▶ [Input material]
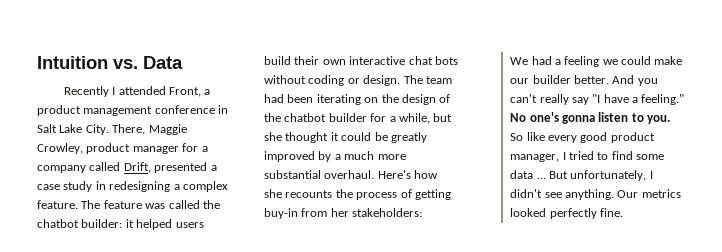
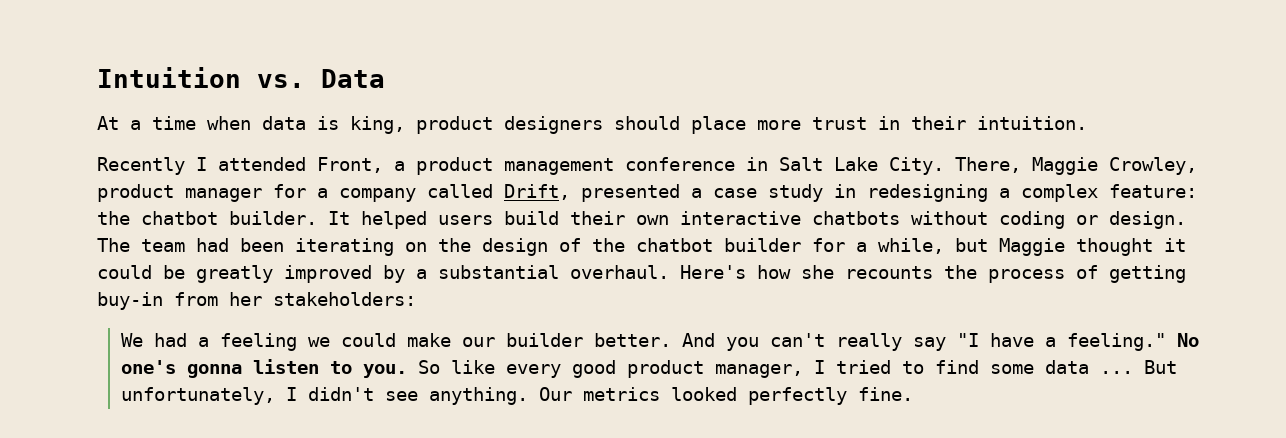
+ At a time when data is king, product designers should place more trust in their intuition.
- There, Maggie Crowley, product manager for a company called Drift, presented a case study in redesigning a complex feature. The feature was called the chatbot builder: it helped users build their own interactive chat bots without coding or design.
+ There, Maggie Crowley, product manager for a company called Drift, presented a case study in redesigning a complex feature: the chatbot builder. It helped users build their own interactive chatbots without coding or design.
- The team had been iterating on the design of the chatbot builder for a while, but she thought it could be greatly improved by a much more substantial overhaul.
+ The team had been iterating on the design of the chatbot builder for a while, but Maggie thought it could be greatly improved by a substantial overhaul.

▶ [The task] Scanning the data above, copy out every line where "Drift" is found.

▶ [Expected answer]
- There, Maggie Crowley, product manager for a company called Drift, presented a case study in redesigning a complex feature. The feature was called the chatbot builder: it helped users build their own interactive chat bots without coding or design.
+ There, Maggie Crowley, product manager for a company called Drift, presented a case study in redesigning a complex feature: the chatbot builder. It helped users build their own interactive chatbots without coding or design.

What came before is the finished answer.